That’s “crick,” not creek.
When I was growing up, my grandma lived on a farm out in the middle of nowhere in rural Ohio. It was a kid’s paradise. There was nothing to be fearful of, and we had the run of the place. Getting to go to grandma’s and stay for a few days was quite the treat.
My grandmother had a ditch that ran parallel to her property where, I now know, all of the sewage emptied. We knew we weren’t supposed to play in the ditch, but that didn’t stop us from having a fine old time daring each other to jump over it. I was a bit of a wuss. I had an older brother and two older boy cousins who would gang up on me and try to get me to do things no one my age had any business doing. Like crawling inside the corn crib. I got locked in there that time. By locked in, I mean they locked me in and ran away. It’s cool though; it helped me learn to be resourceful.
The ditch used to fill with drifts of snow during the winter time. I recall one winter when my cousins and my family were both visiting. It had snowed enough that the ditch was drifted until it was almost level with the top of the banks. We decided it would be great fun to play hockey with my sister. And by play hockey, I mean we laid her on her back in her snow suit and took turns shoving her back and forth across the ditch. She was little enough that the snow suite made it almost impossible for her to move, and it was totally impossible for her to get up off of her back. Don’t worry; she wasn’t hurt. It was good for her. Our family raised some tough kids.

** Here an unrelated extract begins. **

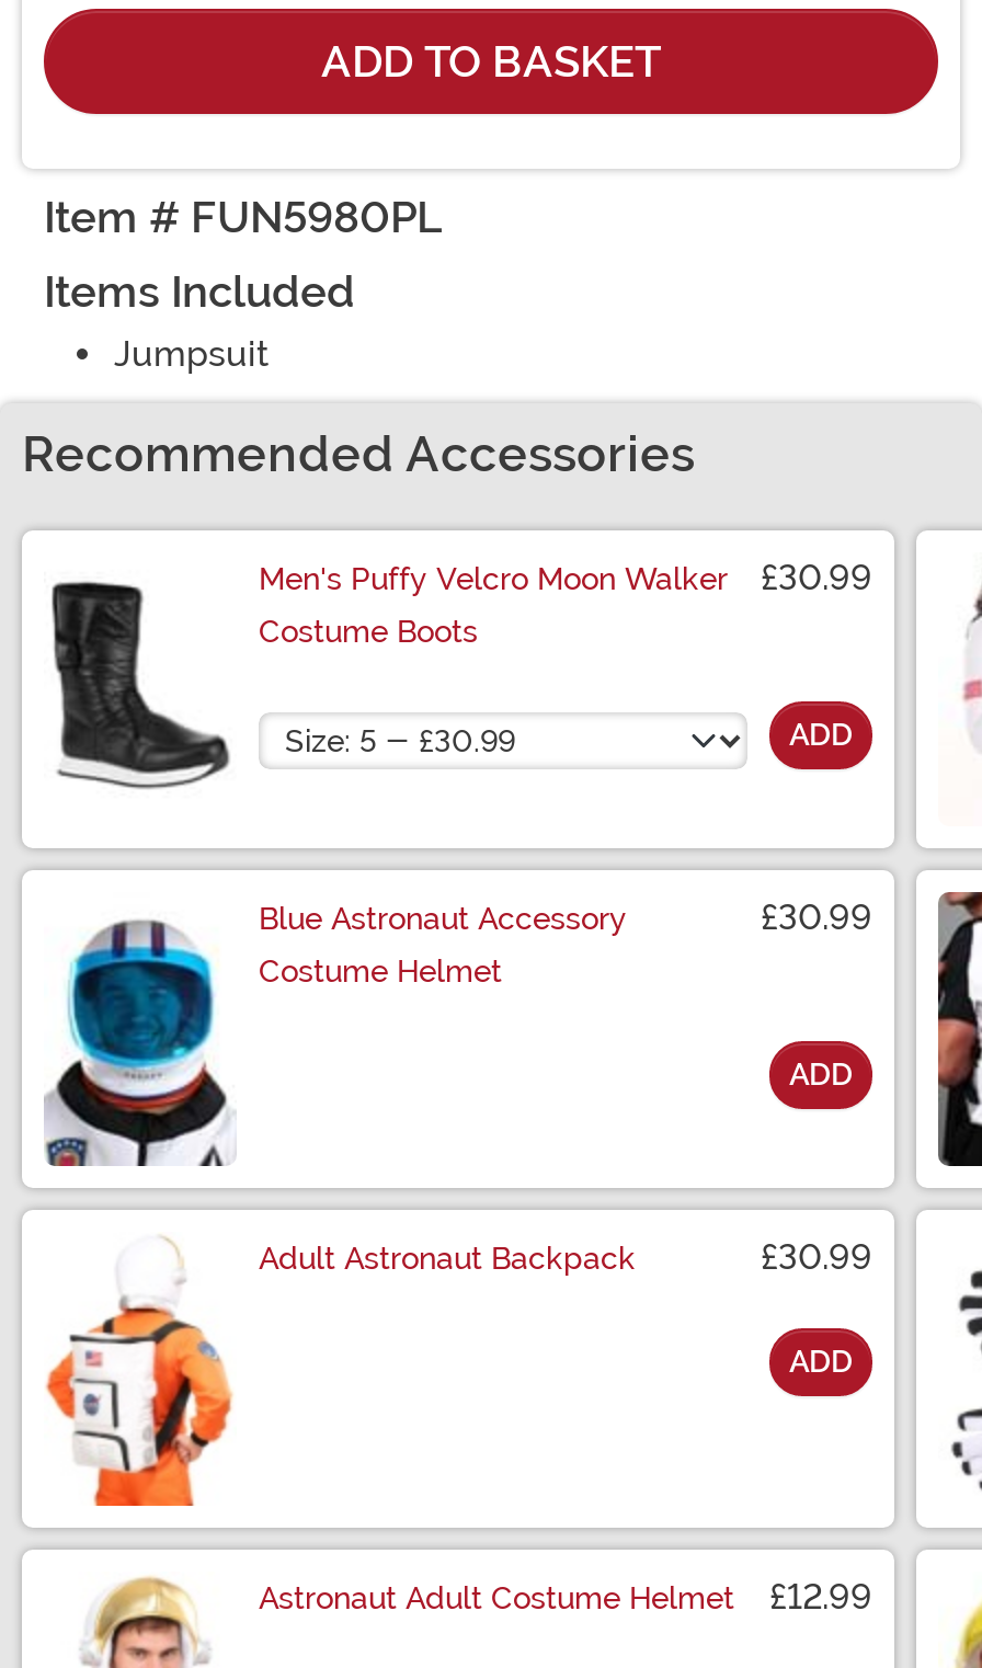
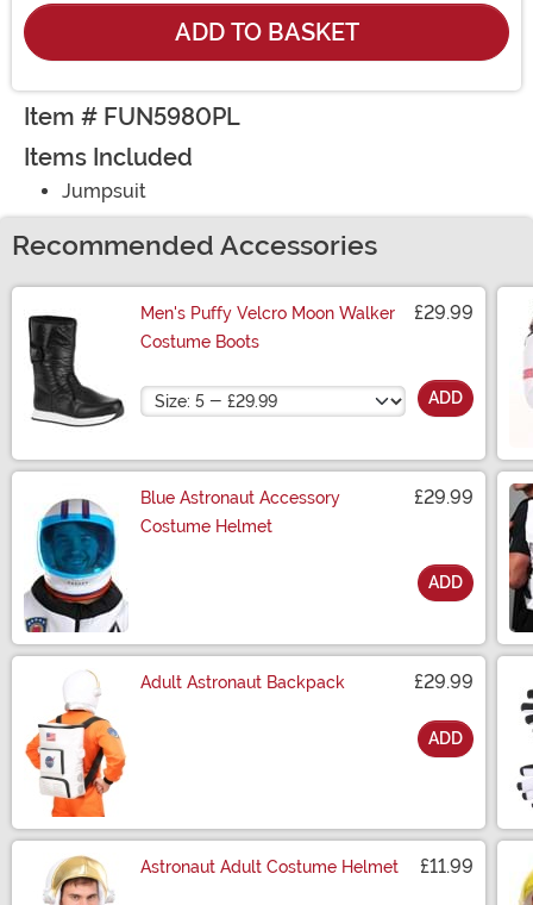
[259,557,872,599] Men's Puffy Velcro Moon Walker £30.99 -> [140,302,474,324] Men's Puffy Velcro Moon Walker £29.99
[761,897,872,939] £30.99 -> [414,486,474,509] £29.99
[761,1237,872,1278] £30.99 -> [414,671,474,693] £29.99
[259,1576,872,1618] Astronaut Adult Costume Helmet £12.99 -> [140,855,474,878] Astronaut Adult Costume Helmet £11.99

If you followed the ditch far enough, you’d end up down at the crick. There was sand to play in and crawdads to catch. Those little alien-like beings were better left alone as far as I was concerned, but the boys would hunt them down. I don’t know that they ever did anything with the crawdads, except pick them up and torture me by holding them two inches from my face. We definitely never ate them. For that, I’m glad because I now realize that all the ditches in the area emptied into the crick. So. Disgusting. But at the time, it was the best thing ever. Especially when we were old enough to head down to the crick on our own.
I think there was only one time in my entire childhood that we saw another human being down at the crick. It was just our own little paradise. We’d traipse down the dirt path that was really for the tractors to get to the fields, and we’d make up stories and sing and yell. We’d race each other to the next visible landmark, and we’d make jokes and talk smack. Some days, I kind of wish I could go back there. Both to the time and place. It’s no joke that things were simpler then.
When my grandmother died, we gathered down by the crick after we had gone to the cemetery (she was buried only a mile or so from her old house). The next generation took off down to the shallow waters and ran right in.